Given entries:
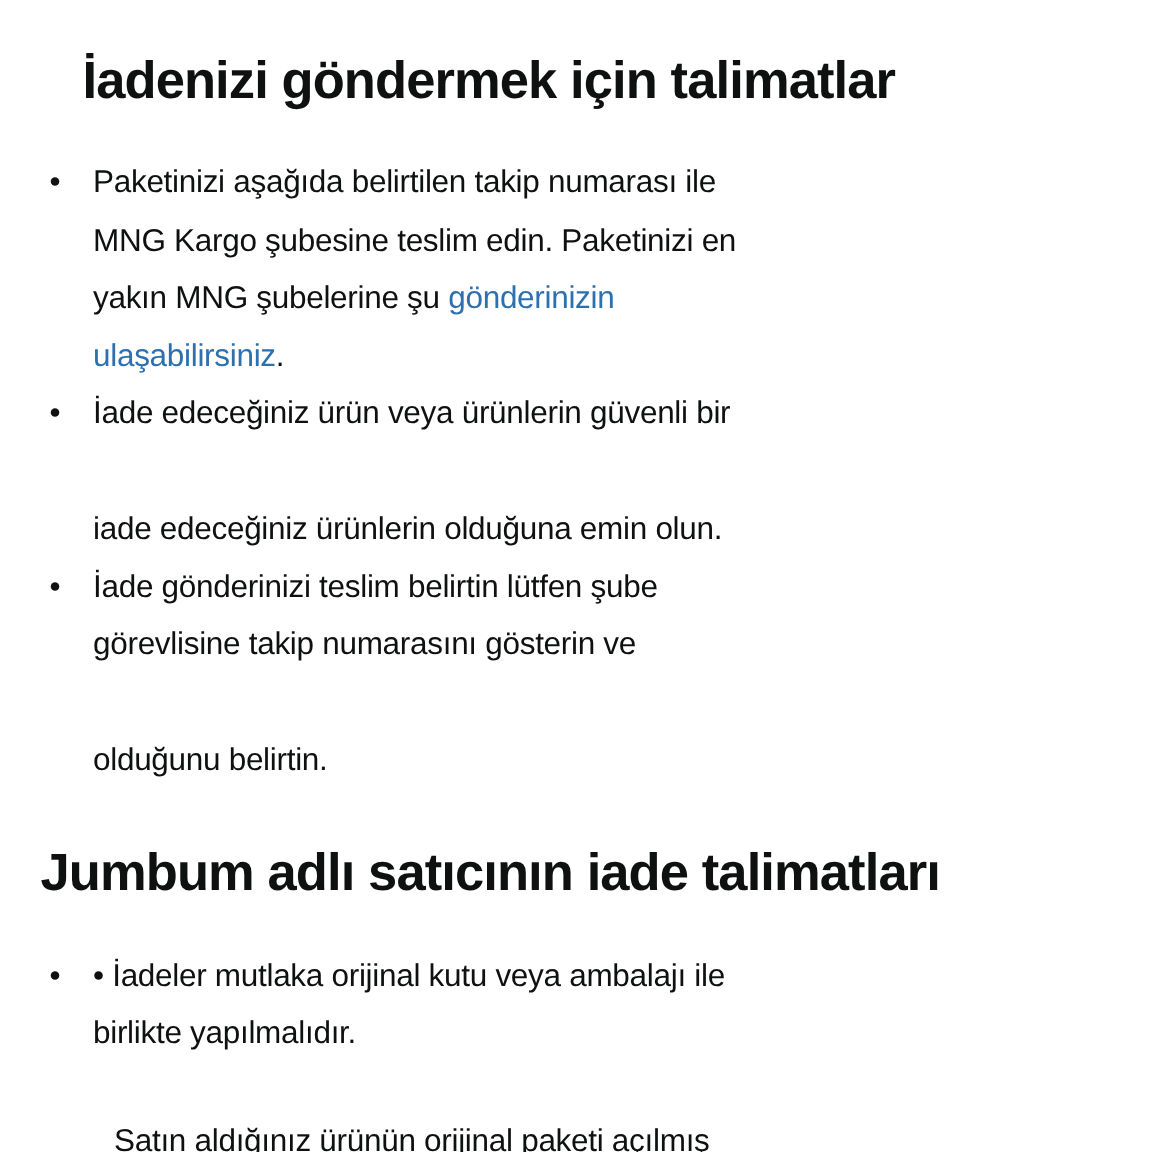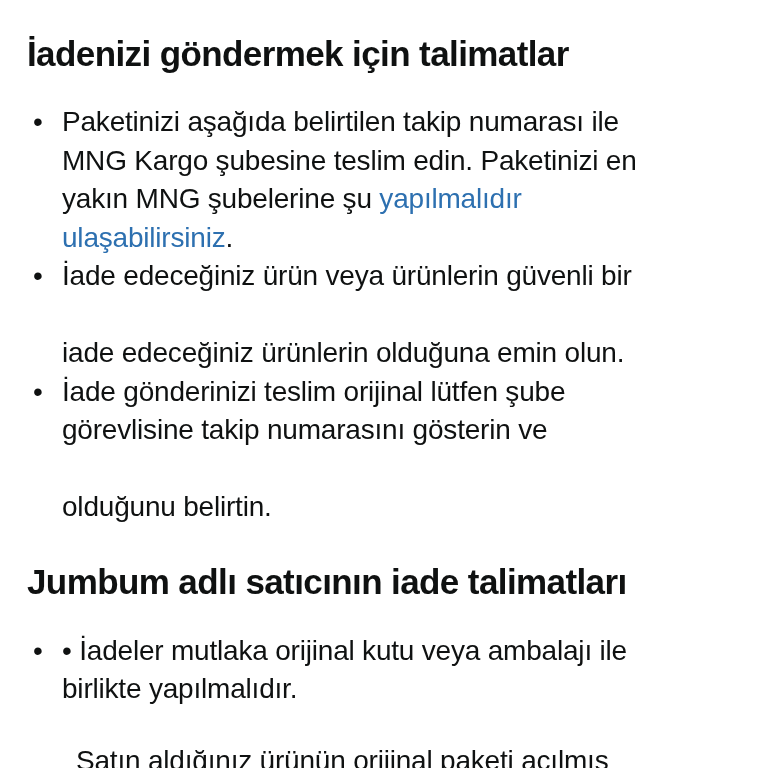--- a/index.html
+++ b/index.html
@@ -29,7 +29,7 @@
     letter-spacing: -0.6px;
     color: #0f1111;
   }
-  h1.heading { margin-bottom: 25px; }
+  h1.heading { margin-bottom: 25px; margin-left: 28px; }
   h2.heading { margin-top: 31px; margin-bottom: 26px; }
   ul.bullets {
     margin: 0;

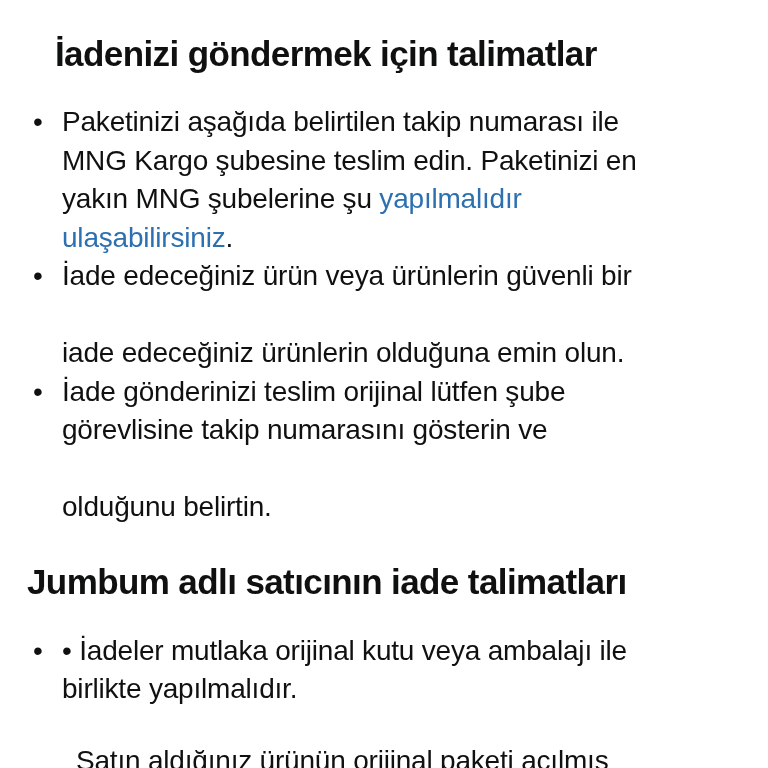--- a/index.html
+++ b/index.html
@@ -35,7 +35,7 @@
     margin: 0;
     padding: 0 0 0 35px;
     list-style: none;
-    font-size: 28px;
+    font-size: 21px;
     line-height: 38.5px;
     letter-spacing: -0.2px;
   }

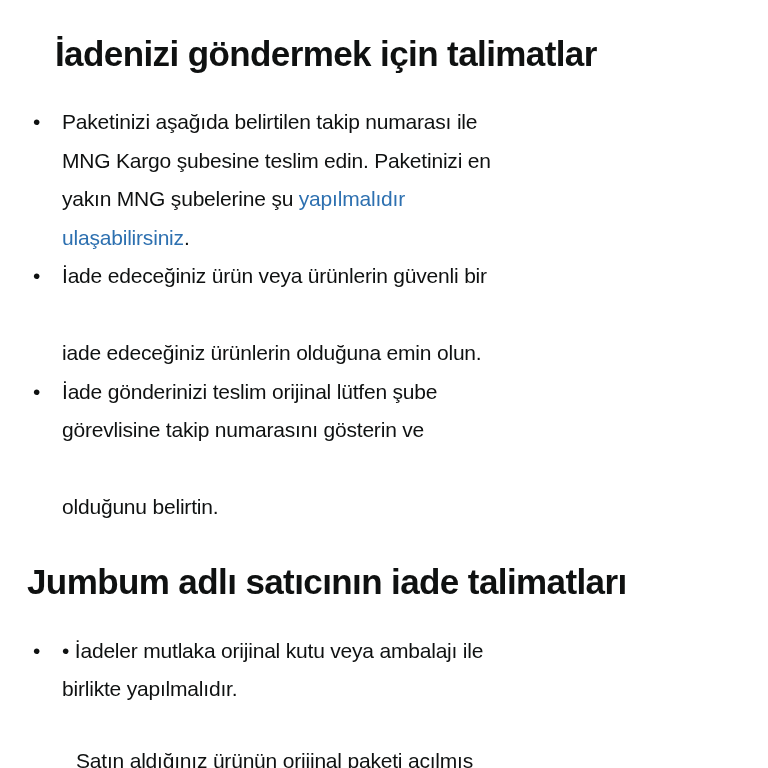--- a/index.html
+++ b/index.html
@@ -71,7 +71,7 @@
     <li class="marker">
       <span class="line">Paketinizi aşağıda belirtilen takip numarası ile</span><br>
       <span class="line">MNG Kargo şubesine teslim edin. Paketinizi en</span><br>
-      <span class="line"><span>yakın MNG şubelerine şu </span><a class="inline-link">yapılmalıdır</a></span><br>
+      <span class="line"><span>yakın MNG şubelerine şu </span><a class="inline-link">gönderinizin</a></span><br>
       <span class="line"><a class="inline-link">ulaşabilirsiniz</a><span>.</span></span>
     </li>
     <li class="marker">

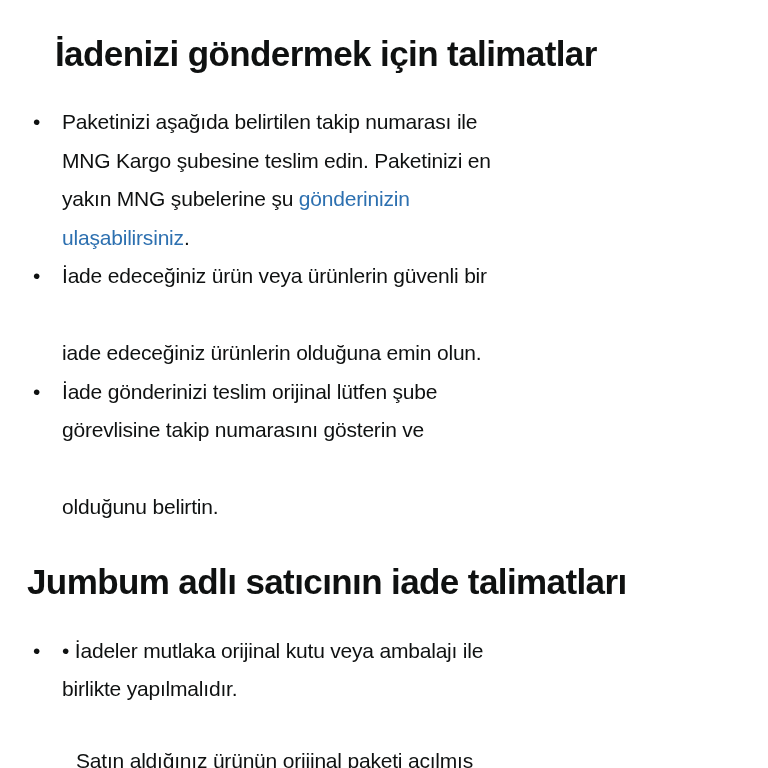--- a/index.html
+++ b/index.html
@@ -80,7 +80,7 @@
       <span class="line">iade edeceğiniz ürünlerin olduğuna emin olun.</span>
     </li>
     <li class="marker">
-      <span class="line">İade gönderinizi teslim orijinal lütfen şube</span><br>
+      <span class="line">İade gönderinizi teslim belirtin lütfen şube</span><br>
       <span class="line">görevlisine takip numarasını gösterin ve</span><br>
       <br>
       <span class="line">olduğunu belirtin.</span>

Problem requirements:
Set down all of the entries exactly as they stand, without any image.

Written solution:
--- a/index.html
+++ b/index.html
@@ -29,7 +29,7 @@
     letter-spacing: -0.6px;
     color: #0f1111;
   }
-  h1.heading { margin-bottom: 25px; }
+  h1.heading { margin-bottom: 25px; margin-left: 28px; }
   h2.heading { margin-top: 31px; margin-bottom: 26px; }
   ul.bullets {
     margin: 0;

--- a/index.html
+++ b/index.html
@@ -35,7 +35,7 @@
     margin: 0;
     padding: 0 0 0 35px;
     list-style: none;
-    font-size: 28px;
+    font-size: 21px;
     line-height: 38.5px;
     letter-spacing: -0.2px;
   }

--- a/index.html
+++ b/index.html
@@ -71,7 +71,7 @@
     <li class="marker">
       <span class="line">Paketinizi aşağıda belirtilen takip numarası ile</span><br>
       <span class="line">MNG Kargo şubesine teslim edin. Paketinizi en</span><br>
-      <span class="line"><span>yakın MNG şubelerine şu </span><a class="inline-link">yapılmalıdır</a></span><br>
+      <span class="line"><span>yakın MNG şubelerine şu </span><a class="inline-link">gönderinizin</a></span><br>
       <span class="line"><a class="inline-link">ulaşabilirsiniz</a><span>.</span></span>
     </li>
     <li class="marker">

--- a/index.html
+++ b/index.html
@@ -80,7 +80,7 @@
       <span class="line">iade edeceğiniz ürünlerin olduğuna emin olun.</span>
     </li>
     <li class="marker">
-      <span class="line">İade gönderinizi teslim orijinal lütfen şube</span><br>
+      <span class="line">İade gönderinizi teslim belirtin lütfen şube</span><br>
       <span class="line">görevlisine takip numarasını gösterin ve</span><br>
       <br>
       <span class="line">olduğunu belirtin.</span>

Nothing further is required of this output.